• Problem description:
Output the data below exactly as it is, dropping the pictures from your copy.

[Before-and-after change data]
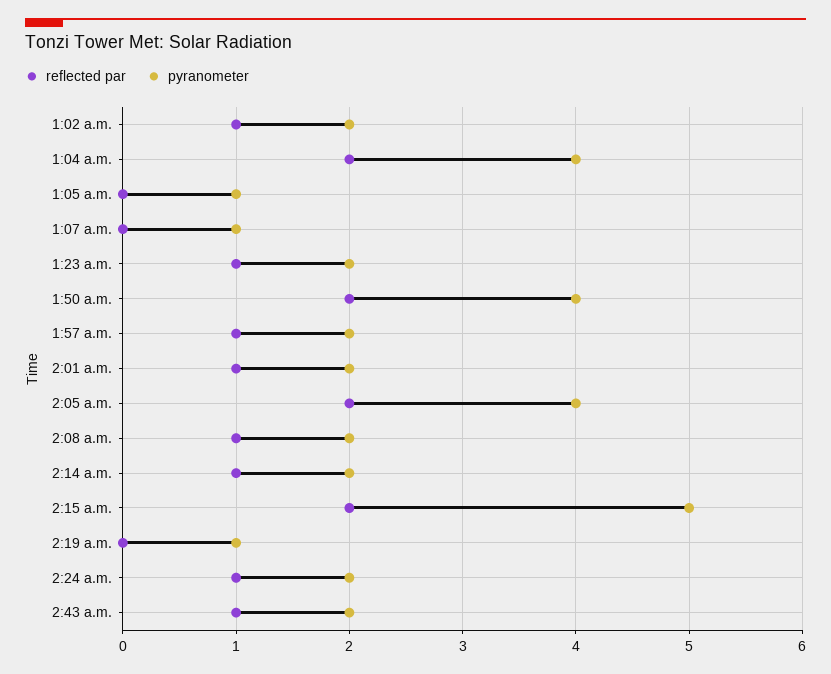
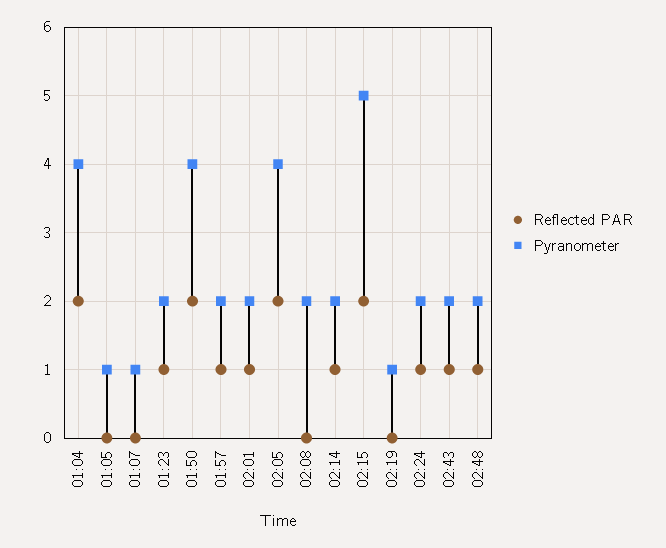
reflected par, 1:02 a.m.: 1 -> none
pyranometer, 1:02 a.m.: 2 -> none
reflected par, 2:08 a.m.: 1 -> 0
reflected par, 02:48: none -> 1
pyranometer, 02:48: none -> 2

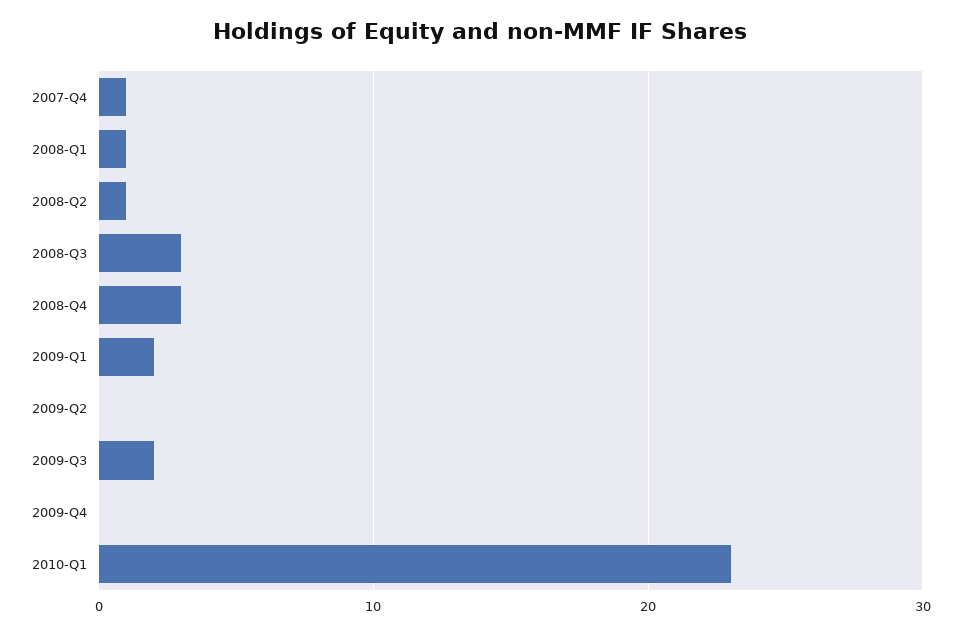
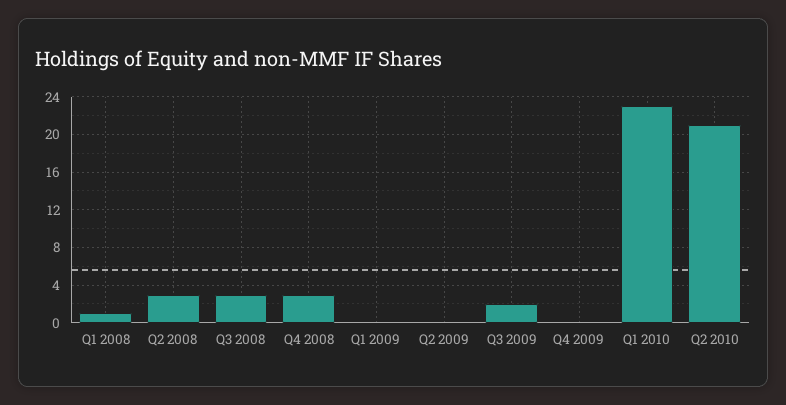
2007-Q4: 1 -> none
2008-Q2: 1 -> 3
2009-Q1: 2 -> 0
Q2 2010: none -> 21

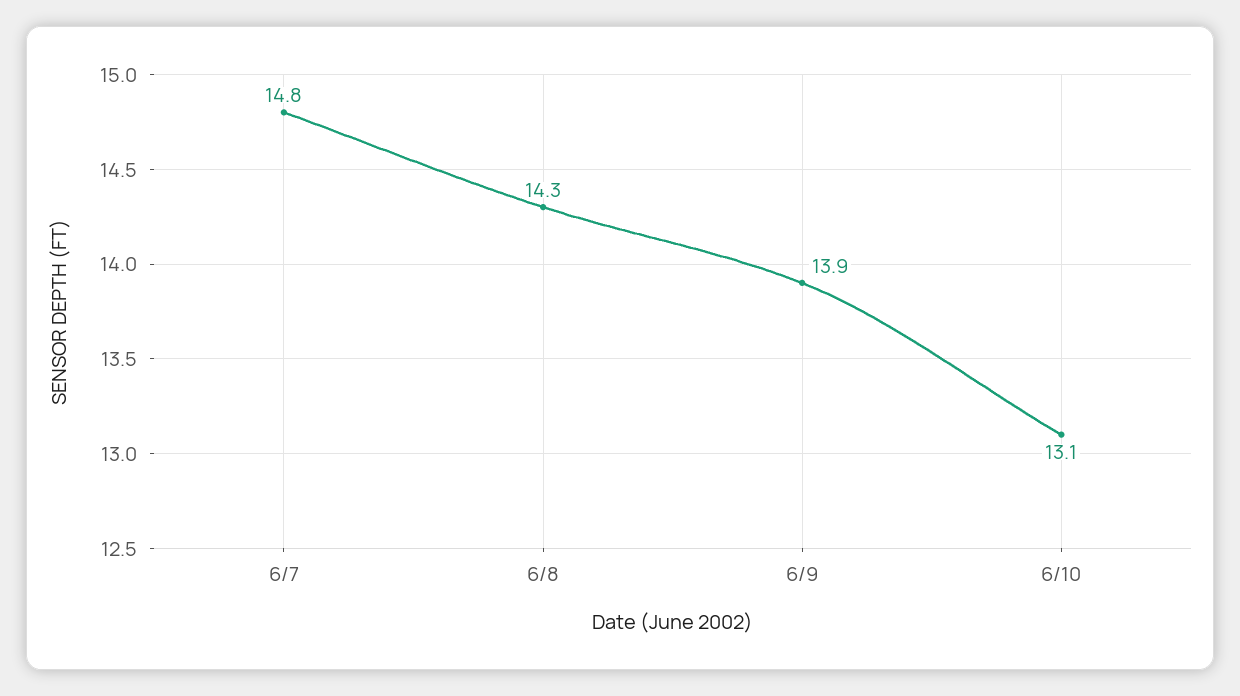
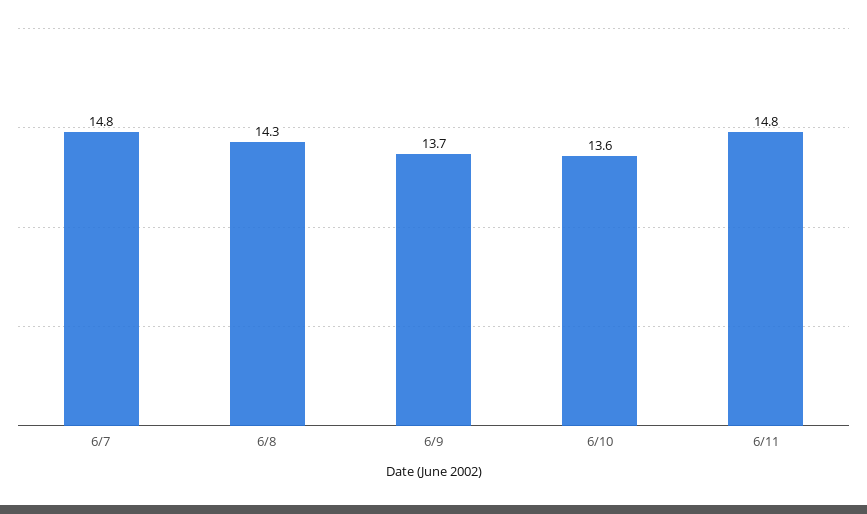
6/9: 13.9 -> 13.7
6/10: 13.1 -> 13.6
6/11: none -> 14.8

• Completed exercise:
reflected par, 1:02 a.m.: 1 -> none
pyranometer, 1:02 a.m.: 2 -> none
reflected par, 2:08 a.m.: 1 -> 0
reflected par, 02:48: none -> 1
pyranometer, 02:48: none -> 2

2007-Q4: 1 -> none
2008-Q2: 1 -> 3
2009-Q1: 2 -> 0
Q2 2010: none -> 21

6/9: 13.9 -> 13.7
6/10: 13.1 -> 13.6
6/11: none -> 14.8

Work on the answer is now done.